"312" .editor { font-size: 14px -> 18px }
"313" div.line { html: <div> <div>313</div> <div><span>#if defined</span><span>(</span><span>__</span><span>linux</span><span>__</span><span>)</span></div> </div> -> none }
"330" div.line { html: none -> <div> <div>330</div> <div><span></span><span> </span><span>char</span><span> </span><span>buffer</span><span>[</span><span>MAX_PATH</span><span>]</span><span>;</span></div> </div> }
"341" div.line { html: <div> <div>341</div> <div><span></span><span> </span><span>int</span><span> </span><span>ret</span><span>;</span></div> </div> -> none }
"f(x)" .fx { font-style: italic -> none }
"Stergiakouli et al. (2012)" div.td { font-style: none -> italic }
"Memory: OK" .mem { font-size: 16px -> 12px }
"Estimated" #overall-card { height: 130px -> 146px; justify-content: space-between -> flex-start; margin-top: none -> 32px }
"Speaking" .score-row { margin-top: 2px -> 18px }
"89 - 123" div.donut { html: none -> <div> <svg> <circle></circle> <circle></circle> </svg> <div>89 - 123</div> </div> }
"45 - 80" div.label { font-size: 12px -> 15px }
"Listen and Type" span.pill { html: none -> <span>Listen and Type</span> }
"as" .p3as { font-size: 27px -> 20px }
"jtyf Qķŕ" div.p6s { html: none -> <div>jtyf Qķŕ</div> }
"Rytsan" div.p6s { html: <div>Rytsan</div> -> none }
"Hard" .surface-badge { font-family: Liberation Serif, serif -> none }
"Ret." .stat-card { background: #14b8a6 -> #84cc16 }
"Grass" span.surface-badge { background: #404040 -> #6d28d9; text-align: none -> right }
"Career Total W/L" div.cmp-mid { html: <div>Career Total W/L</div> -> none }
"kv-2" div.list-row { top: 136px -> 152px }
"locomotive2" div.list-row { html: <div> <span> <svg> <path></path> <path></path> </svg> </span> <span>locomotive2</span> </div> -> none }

☆ ☆ ☆

Work instructions: In the material above, locate the line containing "html: <div> <div>313</div>" and the line containing "html: <div>Rytsan</div> ->". Transcribe exactly those two lines and every line between them, and nothing more.

Written answer:
"313" div.line { html: <div> <div>313</div> <div><span>#if defined</span><span>(</span><span>__</span><span>linux</span><span>__</span><span>)</span></div> </div> -> none }
"330" div.line { html: none -> <div> <div>330</div> <div><span></span><span> </span><span>char</span><span> </span><span>buffer</span><span>[</span><span>MAX_PATH</span><span>]</span><span>;</span></div> </div> }
"341" div.line { html: <div> <div>341</div> <div><span></span><span> </span><span>int</span><span> </span><span>ret</span><span>;</span></div> </div> -> none }
"f(x)" .fx { font-style: italic -> none }
"Stergiakouli et al. (2012)" div.td { font-style: none -> italic }
"Memory: OK" .mem { font-size: 16px -> 12px }
"Estimated" #overall-card { height: 130px -> 146px; justify-content: space-between -> flex-start; margin-top: none -> 32px }
"Speaking" .score-row { margin-top: 2px -> 18px }
"89 - 123" div.donut { html: none -> <div> <svg> <circle></circle> <circle></circle> </svg> <div>89 - 123</div> </div> }
"45 - 80" div.label { font-size: 12px -> 15px }
"Listen and Type" span.pill { html: none -> <span>Listen and Type</span> }
"as" .p3as { font-size: 27px -> 20px }
"jtyf Qķŕ" div.p6s { html: none -> <div>jtyf Qķŕ</div> }
"Rytsan" div.p6s { html: <div>Rytsan</div> -> none }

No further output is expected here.